* [Dataset records]:

☆ ☆ ☆ ☆

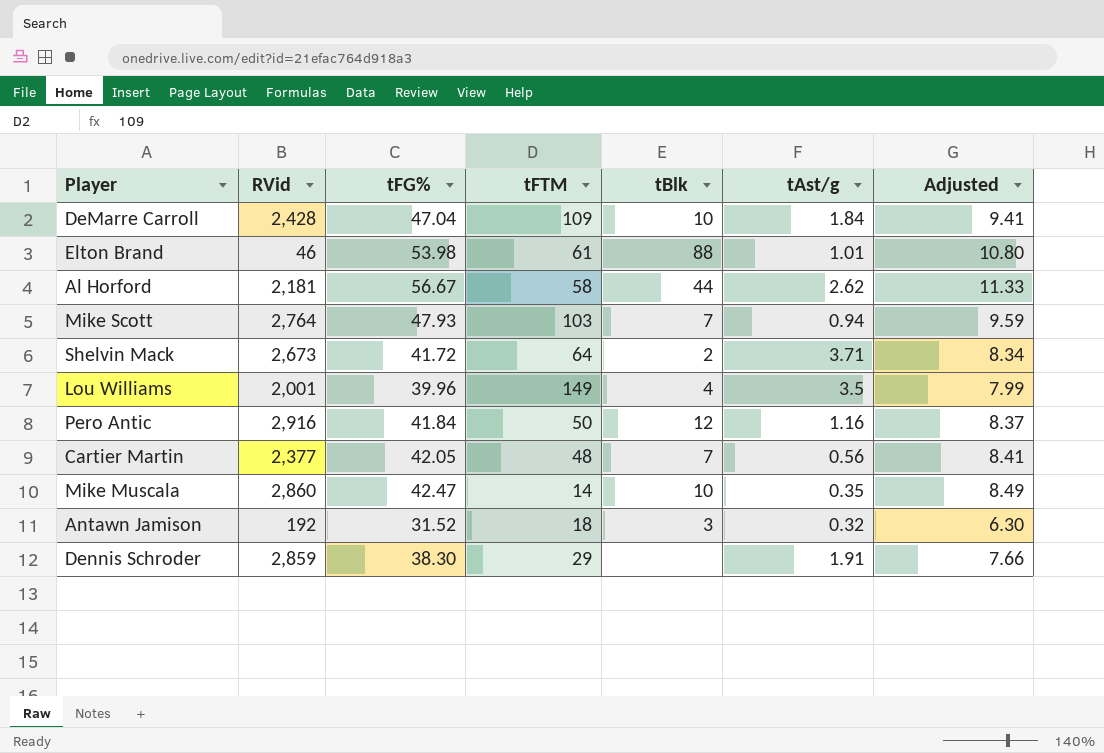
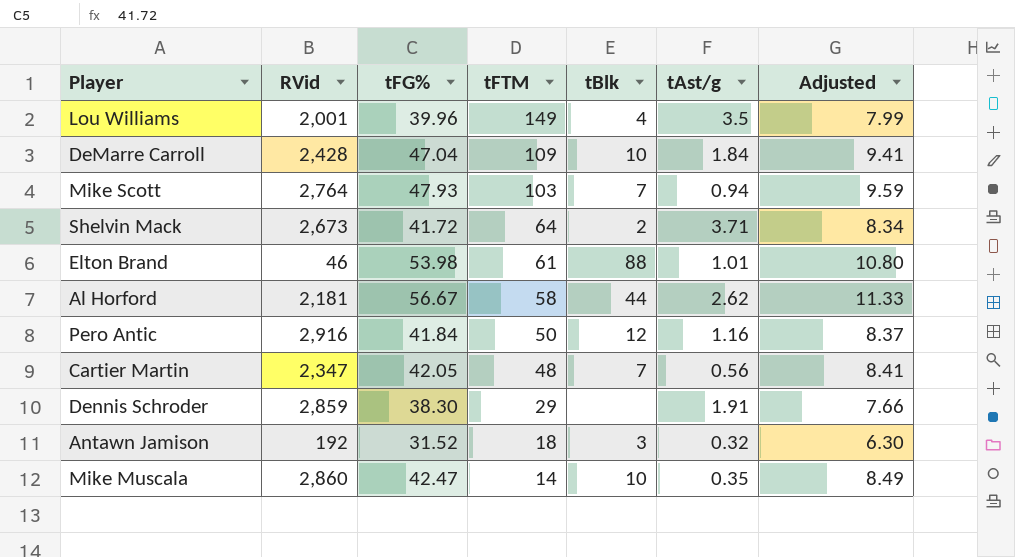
row order: none -> tFTM descending
Cartier Martin | RVid: 2,377 -> 2,347

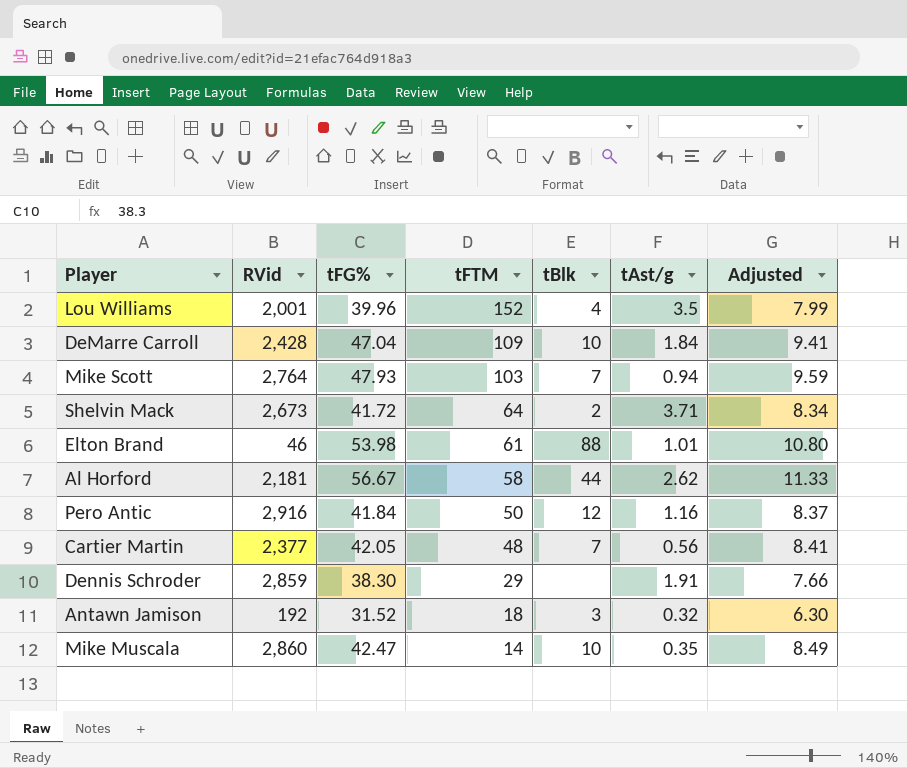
Lou Williams | tFTM: 149 -> 152
Cartier Martin | RVid: 2,347 -> 2,377

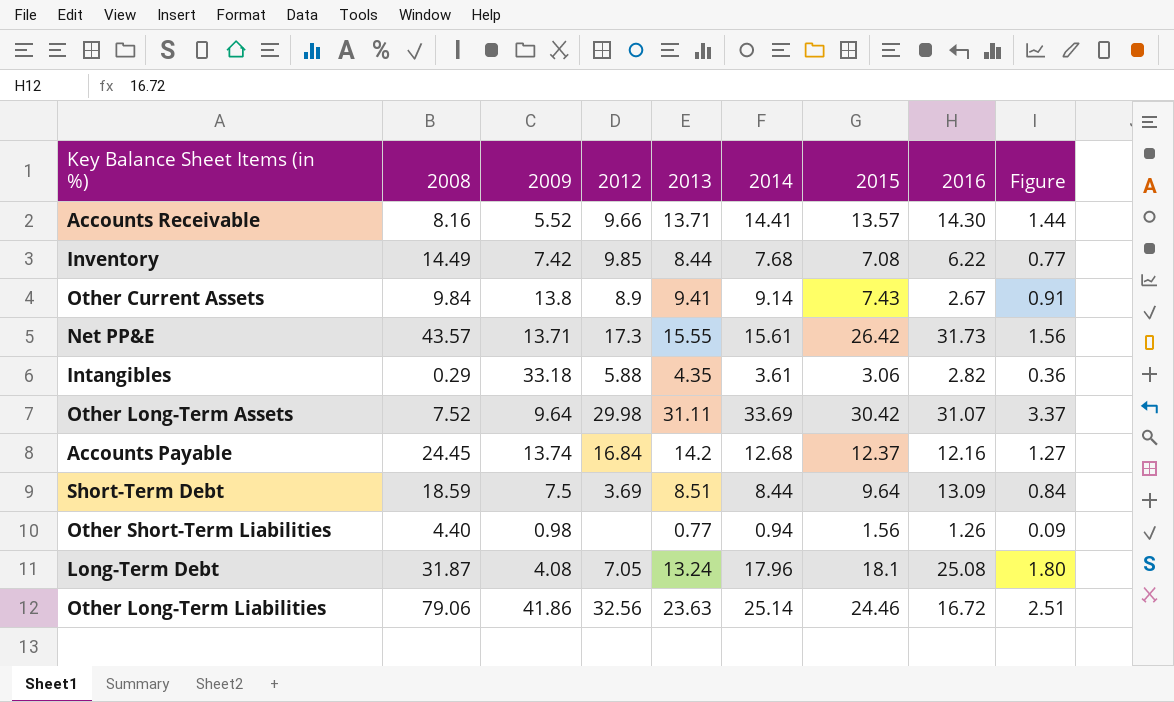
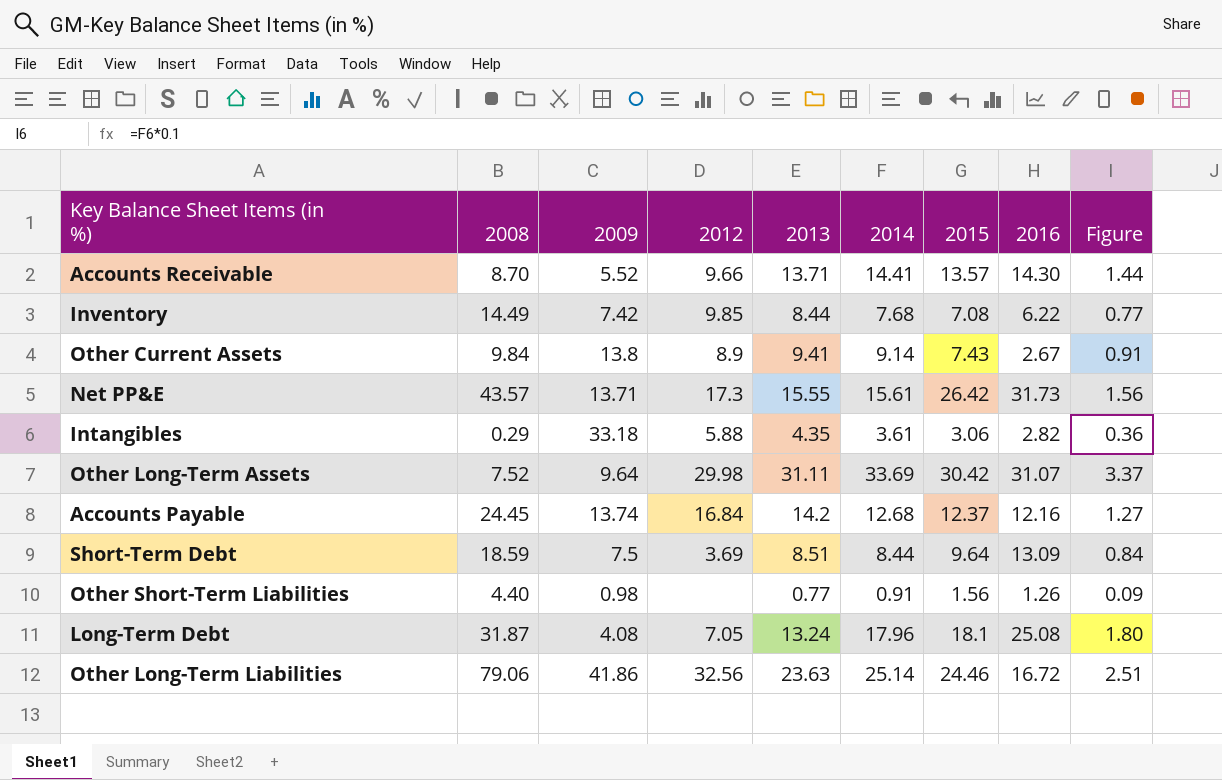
Accounts Receivable | 2008: 8.16 -> 8.70
Other Short-Term Liabilities | 2014: 0.94 -> 0.91

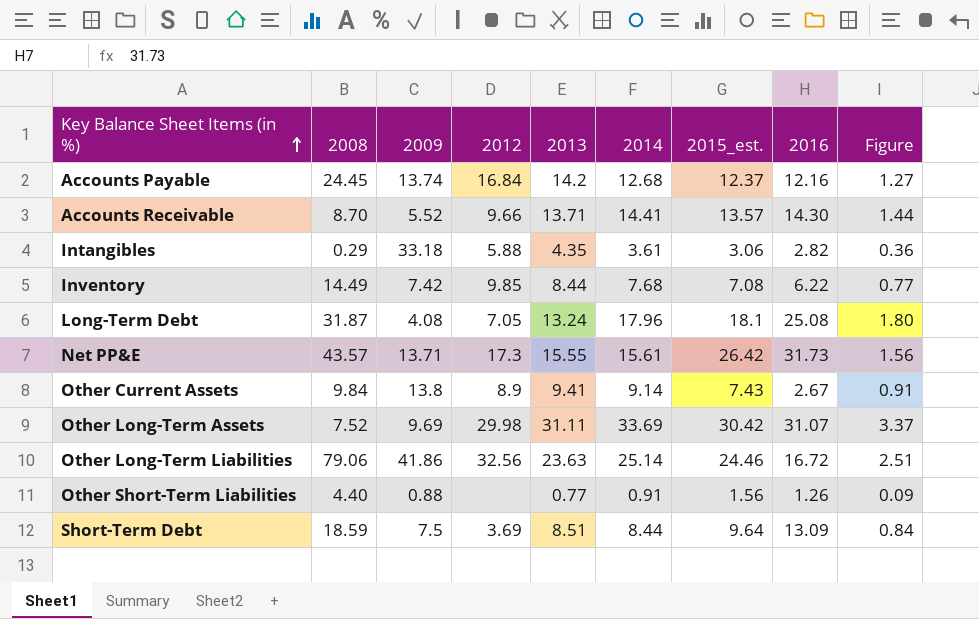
row order: none -> Key Balance Sheet Items (in %) ascending
column name: 2015 -> 2015_est.
Other Long-Term Assets | 2009: 9.64 -> 9.69
Other Short-Term Liabilities | 2009: 0.98 -> 0.88

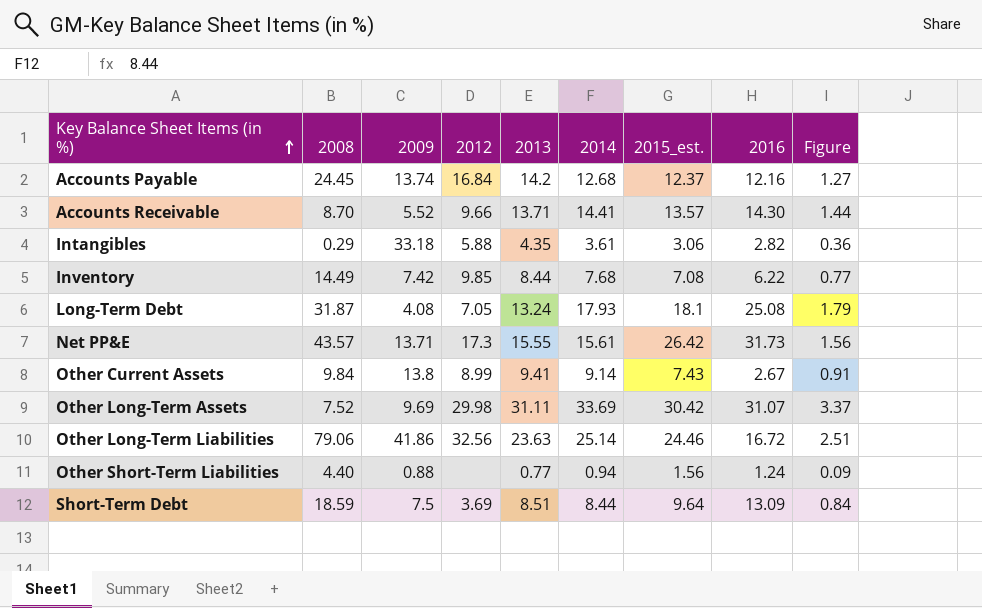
Long-Term Debt | 2014: 17.96 -> 17.93
Long-Term Debt | Figure: 1.80 -> 1.79
Other Current Assets | 2012: 8.9 -> 8.99
Other Short-Term Liabilities | 2014: 0.91 -> 0.94
Other Short-Term Liabilities | 2016: 1.26 -> 1.24

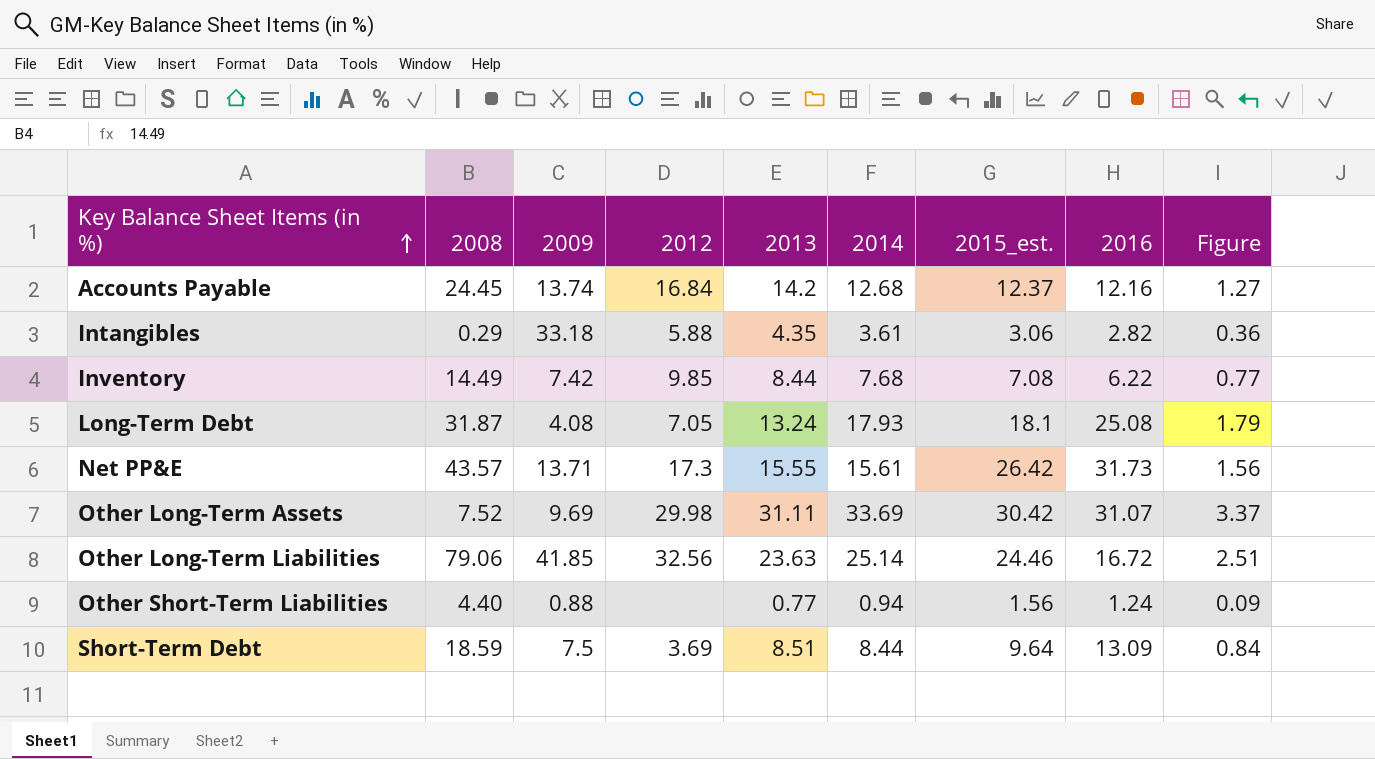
row Accounts Receivable: 8.70 | 5.52 | 9.66 | 13.71 | 14.41 | 13.57 | 14.30 | 1.44 -> none
row Other Current Assets: 9.84 | 13.8 | 8.99 | 9.41 | 9.14 | 7.43 | 2.67 | 0.91 -> none
Other Long-Term Liabilities | 2009: 41.86 -> 41.85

☆ ☆ ☆ ☆

* [WORK ITEM]: From the line holding "Lou Williams | tFTM: 149 -> 152" to the line holding "Other Current Assets | 2012: 8.9 -> 8.99", both included, retype the entries above exactly and drop the pictures.

* [OUTPUT FOR THIS EXERCISE]:
Lou Williams | tFTM: 149 -> 152
Cartier Martin | RVid: 2,347 -> 2,377

Accounts Receivable | 2008: 8.16 -> 8.70
Other Short-Term Liabilities | 2014: 0.94 -> 0.91

row order: none -> Key Balance Sheet Items (in %) ascending
column name: 2015 -> 2015_est.
Other Long-Term Assets | 2009: 9.64 -> 9.69
Other Short-Term Liabilities | 2009: 0.98 -> 0.88

Long-Term Debt | 2014: 17.96 -> 17.93
Long-Term Debt | Figure: 1.80 -> 1.79
Other Current Assets | 2012: 8.9 -> 8.99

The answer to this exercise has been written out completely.